National News
Mecklenburg to put records online for Greg Hardy and Randall Kerrick cases
February 09, 2015 posted by Steve Brownstein
Those interested in Greg Hardy’s upcoming domestic abuse trial will soon be able to follow along from home.
For the first time, Mecklenburg County court officials will be putting selective documents online for high-profile criminal cases. They’re starting with Hardy, the Carolina Panthers star defensive end who is scheduled to be back in court this month in a case with national exposure.
Newly elected Clerk of Court Elisa Chinn Gary, who ran on a platform of innovation and greater public access to court records, said the new program should be up and running before attorneys begin picking Hardy’s jury on Feb. 9.
A courthouse group, which includes the clerk and the trial court administrator’s office, studied the online practices of courts systems in Georgia, Minnesota and Pennsylvania. They’re now working with the webmasters of the state court system’s website for final technical details.

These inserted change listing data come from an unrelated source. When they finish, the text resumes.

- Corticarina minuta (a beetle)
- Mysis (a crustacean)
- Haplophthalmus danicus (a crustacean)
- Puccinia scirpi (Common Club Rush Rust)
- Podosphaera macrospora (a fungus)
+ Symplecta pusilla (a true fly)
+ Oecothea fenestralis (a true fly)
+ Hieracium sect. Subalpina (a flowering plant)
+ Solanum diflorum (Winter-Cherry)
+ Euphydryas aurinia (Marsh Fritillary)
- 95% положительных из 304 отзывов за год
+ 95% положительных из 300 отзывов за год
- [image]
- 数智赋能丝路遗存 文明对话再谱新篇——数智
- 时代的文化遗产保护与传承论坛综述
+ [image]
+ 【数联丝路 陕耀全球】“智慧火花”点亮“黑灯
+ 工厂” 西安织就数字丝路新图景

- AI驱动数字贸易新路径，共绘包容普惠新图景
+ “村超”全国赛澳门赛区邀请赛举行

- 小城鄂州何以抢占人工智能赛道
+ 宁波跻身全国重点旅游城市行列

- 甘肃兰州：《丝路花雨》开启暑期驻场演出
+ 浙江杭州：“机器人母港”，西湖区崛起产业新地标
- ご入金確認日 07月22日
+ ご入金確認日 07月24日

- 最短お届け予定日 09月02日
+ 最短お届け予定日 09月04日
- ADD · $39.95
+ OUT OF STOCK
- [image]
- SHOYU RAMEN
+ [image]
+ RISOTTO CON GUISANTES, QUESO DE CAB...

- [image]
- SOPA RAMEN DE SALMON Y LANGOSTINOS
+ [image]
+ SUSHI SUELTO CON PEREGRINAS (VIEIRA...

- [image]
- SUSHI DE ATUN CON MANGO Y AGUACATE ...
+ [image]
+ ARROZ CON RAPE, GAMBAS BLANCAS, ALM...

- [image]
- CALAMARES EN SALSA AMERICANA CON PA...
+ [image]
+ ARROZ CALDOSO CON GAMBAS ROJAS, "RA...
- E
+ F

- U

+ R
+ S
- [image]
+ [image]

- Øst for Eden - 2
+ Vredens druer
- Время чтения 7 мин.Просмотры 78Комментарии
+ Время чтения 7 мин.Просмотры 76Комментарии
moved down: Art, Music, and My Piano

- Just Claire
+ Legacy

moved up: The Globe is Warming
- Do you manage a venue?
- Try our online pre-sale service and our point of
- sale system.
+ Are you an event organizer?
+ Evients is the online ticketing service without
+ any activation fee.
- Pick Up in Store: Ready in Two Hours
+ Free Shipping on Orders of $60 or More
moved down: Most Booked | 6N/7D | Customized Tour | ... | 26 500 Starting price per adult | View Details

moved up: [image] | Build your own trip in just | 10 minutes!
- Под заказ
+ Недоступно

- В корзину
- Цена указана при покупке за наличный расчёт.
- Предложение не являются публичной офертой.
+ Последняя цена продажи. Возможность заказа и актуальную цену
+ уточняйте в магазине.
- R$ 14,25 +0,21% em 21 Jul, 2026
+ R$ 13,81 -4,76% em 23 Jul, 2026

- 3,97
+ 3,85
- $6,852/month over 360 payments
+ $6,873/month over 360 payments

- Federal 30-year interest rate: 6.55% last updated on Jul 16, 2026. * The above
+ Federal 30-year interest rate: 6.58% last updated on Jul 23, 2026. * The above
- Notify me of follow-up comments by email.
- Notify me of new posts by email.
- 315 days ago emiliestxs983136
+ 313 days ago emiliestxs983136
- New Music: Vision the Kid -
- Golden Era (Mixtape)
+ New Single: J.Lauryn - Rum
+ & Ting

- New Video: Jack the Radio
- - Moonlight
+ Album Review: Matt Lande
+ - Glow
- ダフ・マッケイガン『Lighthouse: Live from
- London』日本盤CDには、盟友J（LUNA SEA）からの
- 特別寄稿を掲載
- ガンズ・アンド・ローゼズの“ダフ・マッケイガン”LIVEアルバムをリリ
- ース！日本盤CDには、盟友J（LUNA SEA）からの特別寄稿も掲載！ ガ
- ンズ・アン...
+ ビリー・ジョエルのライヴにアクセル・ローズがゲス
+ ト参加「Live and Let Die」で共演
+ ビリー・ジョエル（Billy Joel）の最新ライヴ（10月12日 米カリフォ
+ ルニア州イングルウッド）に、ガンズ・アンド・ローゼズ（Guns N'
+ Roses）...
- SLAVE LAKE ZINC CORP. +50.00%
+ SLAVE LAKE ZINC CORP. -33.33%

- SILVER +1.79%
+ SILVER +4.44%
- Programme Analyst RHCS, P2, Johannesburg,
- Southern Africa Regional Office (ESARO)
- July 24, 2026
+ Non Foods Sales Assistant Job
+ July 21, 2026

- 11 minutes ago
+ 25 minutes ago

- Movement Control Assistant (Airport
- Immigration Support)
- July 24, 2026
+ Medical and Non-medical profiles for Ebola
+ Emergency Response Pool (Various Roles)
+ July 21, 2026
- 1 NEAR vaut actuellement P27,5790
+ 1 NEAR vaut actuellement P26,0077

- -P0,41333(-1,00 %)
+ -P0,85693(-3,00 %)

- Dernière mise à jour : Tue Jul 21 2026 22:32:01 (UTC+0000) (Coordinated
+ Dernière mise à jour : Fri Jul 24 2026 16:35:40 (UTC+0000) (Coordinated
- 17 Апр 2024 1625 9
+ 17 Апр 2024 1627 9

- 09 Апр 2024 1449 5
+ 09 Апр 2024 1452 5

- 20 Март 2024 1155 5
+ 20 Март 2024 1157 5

In no more than a week, those interested in the Hardy trial can surf to the Mecklenburg County page on the North Carolina courts’ website and peruse such case documents as arrest warrants, affidavits and judicial orders.
“It gives us one point of contact for the public or anyone else who is interested,” said Trial Court Administrator Todd Nuccio. “We hope it becomes a service to the community.”
Chinn Gary said the effort is starting with highly publicized cases such as Hardy’s and Charlotte-Mecklenburg police Officer Randall Kerrick’s manslaughter trial in hopes of keeping the community informed. The move will also limit the time and expense spent by the clerk’s office to meet frequent public and media demands for paper records in those cases, she said.
“I think it’s terrific,” said Charlotte attorney Gary Jackson, who specializes in cases involving the public’s right to know. “Whether they’re additional documents, exhibits, jury instructions, whatever they intend to do, the more information the better. It brings the courthouse to the community.”
Most federal court records already are available on a pay system known as PACER (Public Access to Electronic Court Records), which charges account holders a nominal fee for each page they read. In return, millions of criminal and civil documents are only a few keystrokes away.
Greg Hurley, senior knowledge management analyst for the National Center for State Courts, said most local court records in North Carolina and elsewhere reside in a state of “practical obscurity.” Translation: The public can see them, but only if the public travels to the courthouse and asks for the file.
It may be decades before states have something resembling PACER, Hurley said, though he added: “The tide is changing. I think we’re seeing more and more things from state courts put online.”